Martin Kaste is a correspondent on NPR's National desk. He covers law enforcement and privacy, as well as news from the Pacific Northwest.

In addition to general assignment reporting in the U.S., Kaste has contributed to NPR News coverage of major world events, including the 2010 earthquake in Haiti and the 2011 uprising in Libya.

Kaste has reported on the government's warrant-less wiretapping practices as well as the data-collection and analysis that go on behind the scenes in social media and other new media. His privacy reporting was cited in the U.S. Supreme Court's 2012 United States v. Jones ruling concerning GPS tracking.

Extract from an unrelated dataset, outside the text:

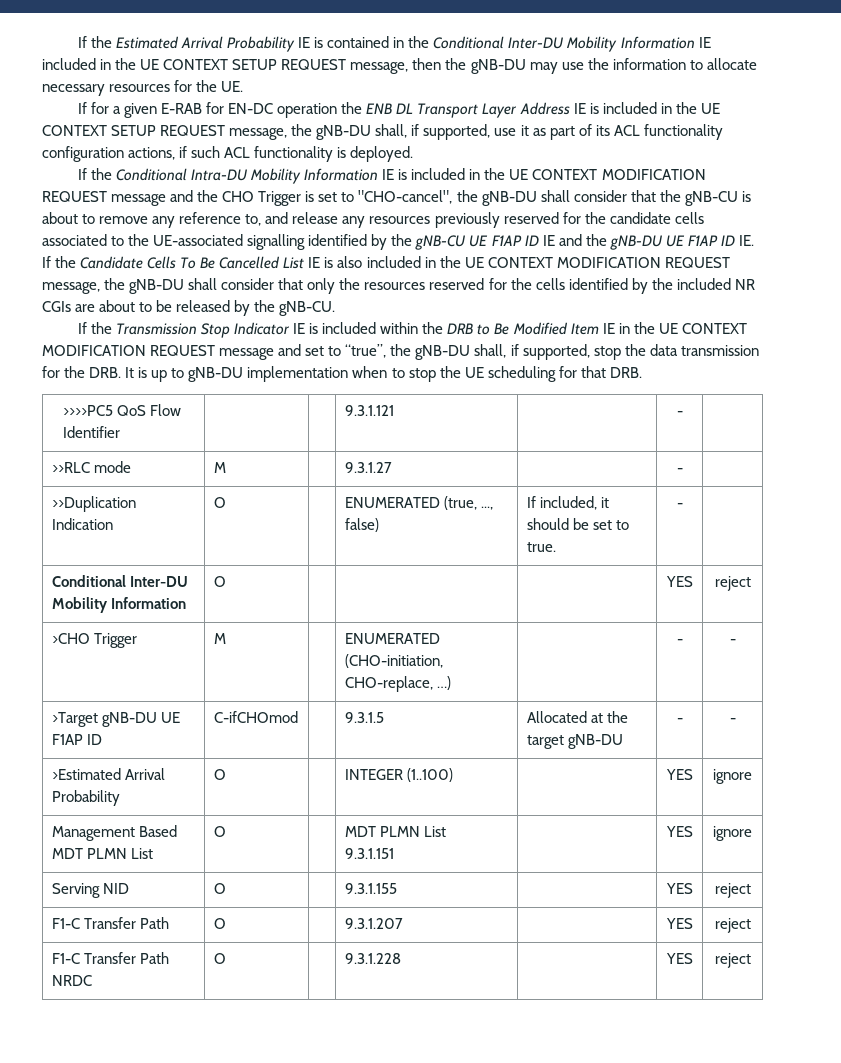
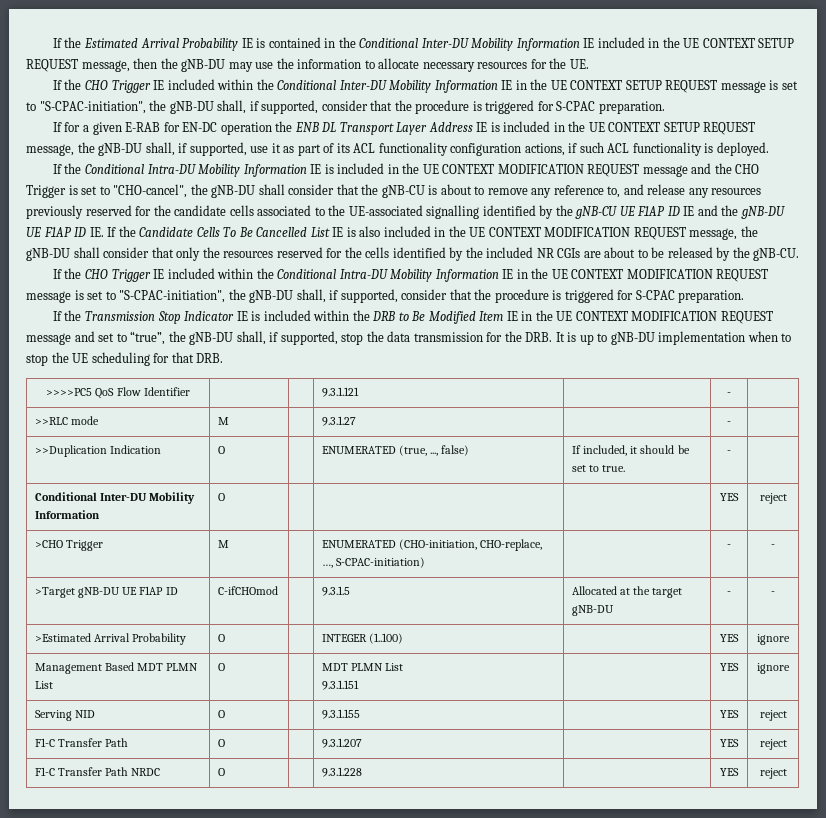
+ If the CHO Trigger IE included within the Conditional Inter-DU Mobility Information IE in the UE CONTEXT SETUP REQUEST message is set to "S-CPAC-initiation", the gNB-DU shall, if supported, consider that the procedure is triggered for S-CPAC preparation.
+ If the CHO Trigger IE included within the Conditional Intra-DU Mobility Information IE in the UE CONTEXT MODIFICATION REQUEST message is set to "S-CPAC-initiation", the gNB-DU shall, if supported, consider that the procedure is triggered for S-CPAC preparation.
- >CHO Trigger | M | | ENUMERATED (CHO-initiation, CHO-replace, …) | | - | -
+ >CHO Trigger | M | | ENUMERATED (CHO-initiation, CHO-replace, …, S-CPAC-initiation) | | - | -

Before moving to the West Coast, Kaste spent five years as NPR's reporter in South America. He covered the drug wars in Colombia, the financial meltdown in Argentina, the rise of Brazilian president Luiz Inacio "Lula" da Silva, Venezuela's Hugo Chavez, and the fall of Haiti's president Jean Bertrand Aristide. Throughout this assignment, Kaste covered the overthrow of five presidents in five years.

Prior to joining NPR in 2000, Kaste was a political reporter for Minnesota Public Radio in St. Paul for seven years.

Kaste is a graduate of Carleton College, in Northfield, Minnesota.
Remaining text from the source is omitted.